8 – Nella sua pratica ha mai riscontrato un collegamento tra problematiche oculomotorie e DSA (Disturbi Specifici dell’Apprendimento) o A.D.H.D. (Sindrome da deficit di attenzione e iperattività)?

La domanda è interessante e si deve evitare di semplificare la risposta riducendo il contributo della visione ad una insufficienza di convergenza, la cui presenza è comunque da indagare.

Considerando i soli soggetti negativi sul piano patologico che sono la larga maggioranza di quelli affetti, si tratta di due sindromi differenti. In entrambe il soggetto non riesce a stare nei tempi di un apprendimento normale ma è solo nella seconda che l’iperattività gioca un ruolo fondamentale e condizionante il disturbo. L’iperattività di per sé è un fenomeno di eziologia complessa con ampie componenti psicomotorie ed in particolare relazionali, ed è lì che andrebbe ricercata l’origine del problema che solo poche volte è di origine francamente visiva. Pur non essendovi alcuna patologia oculare, l’interferenza visiva può però essere importante e addirittura critica in quanto la visione è la fondamentale organizzatrice del comportamento e delle funzioni mentali.

In alcuni casi la funzione visiva si presenta grossolanamente disfunzionante e tale da pregiudicare la concentrazione. Nella stragrande maggioranza dei soggetti DSA e A.D.H.D., invece, la funzione visiva appare relativamente normale e solo con particolari test si evidenzia il problema che accomuna queste disabilità, ovvero che le competenze posturo motorie e quelle linguistico mentali non sono integrate con le abilità visive. Dopo i tre anni di età e sempre più in età successive, la visione diviene la principale funzione che modula le competenze viso motorie e psicomentali implicate nei processi di apprendimento. Un deficit di integrazione rende questi processi assai difficili e con una riabilitazione d’equipe si possono ottenere buoni risultati.

Un saluto e un consiglio per i nostri lettori

Quando ti lasci aprire al mondo multidisciplinare o lo ami o fai di tutto per ignorarlo.

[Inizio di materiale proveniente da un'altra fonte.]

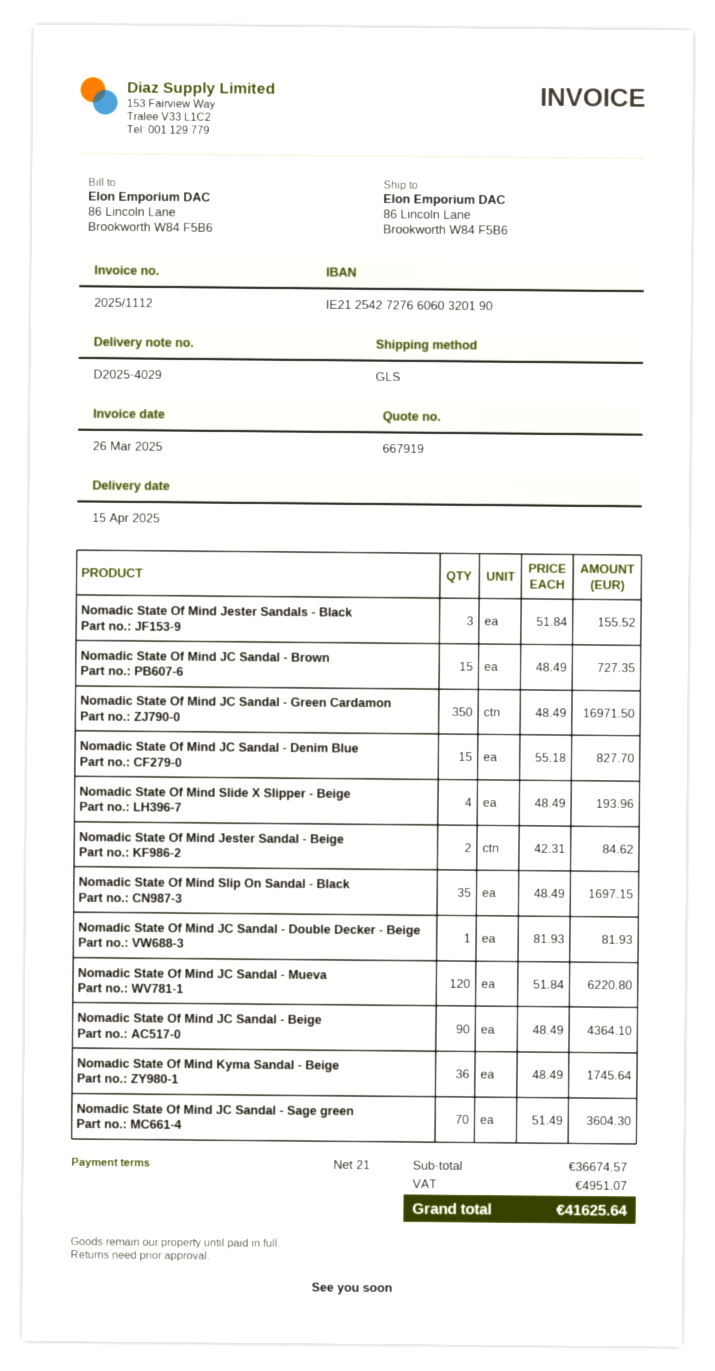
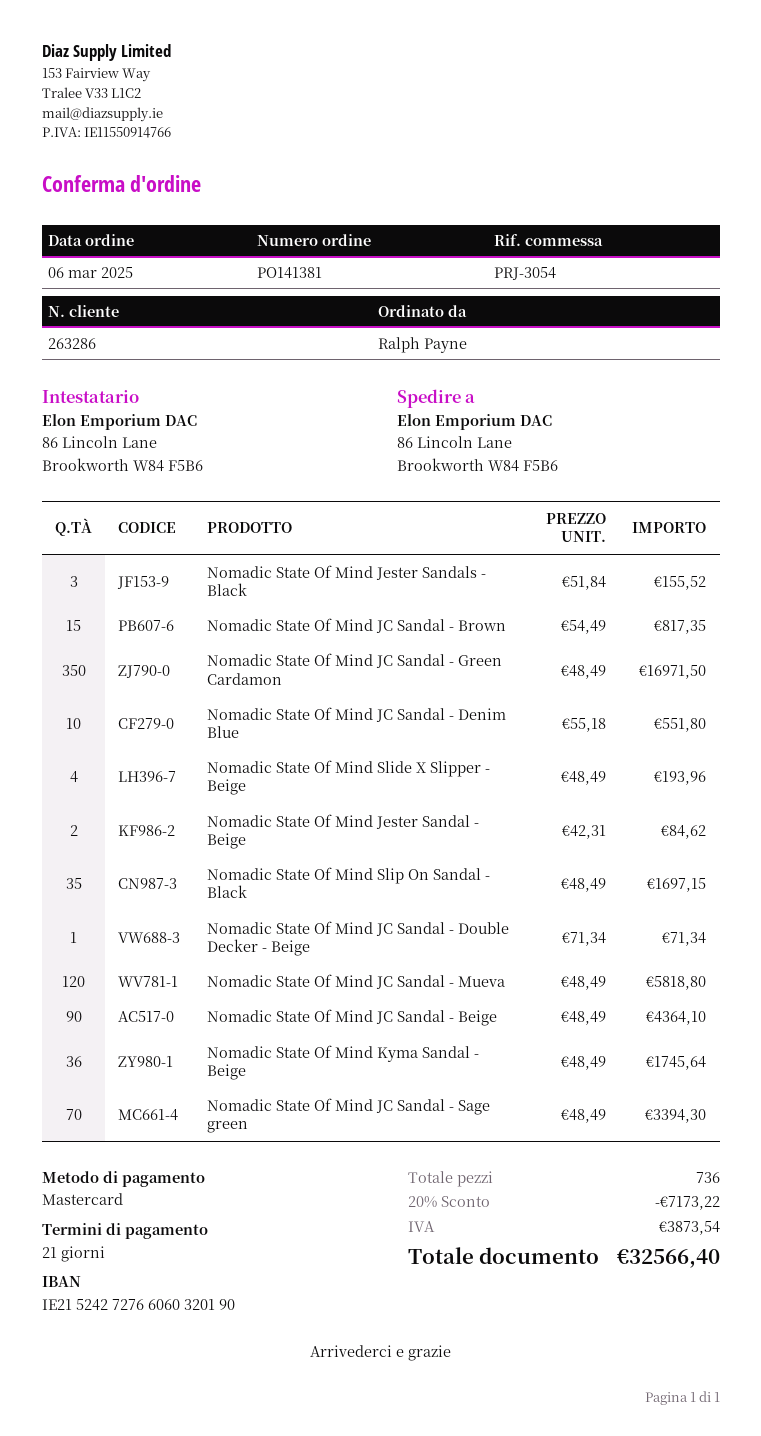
bank account: IE21254272766060320190 -> IE21524272766060320190
Nomadic State Of Mind JC Sandal - Brown: 15 x 48.49 = 727.35 -> 15 x 54.49 = 817.35
Nomadic State Of Mind JC Sandal - Denim Blue: 15 x 55.18 = 827.70 -> 10 x 55.18 = 551.80
Nomadic State Of Mind JC Sandal - Double Decker - Beige: 1 x 81.93 = 81.93 -> 1 x 71.34 = 71.34
Nomadic State Of Mind JC Sandal - Mueva: 120 x 51.84 = 6220.80 -> 120 x 48.49 = 5818.80
Nomadic State Of Mind JC Sandal - Sage green: 70 x 51.49 = 3604.30 -> 70 x 48.49 = 3394.30
discount: none -> 20% = 7173.22
tax: 4951.07 -> 3873.54
total: 41625.64 -> 32566.40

Amare è portare passione dentro di sé e verso chi ci sta vicini, prova ne è che tra specialisti con consapevolezza posturale ci cerchiamo, continuamente!
Per quanto riguarda ciò di cui mi occupo, approfondire la componente visuo-posturale e di come fare un esame visuo-posturale è una passione che ti travolge e che integra le proprie conoscenze, qualunque sia il campo di appartenenza professionale.

Infine, ma non meno importante, un grazie allo staff di posturoconsapevoli per abbracciare e sostenere con energie e qualità scientifica la formazione multidisciplinare.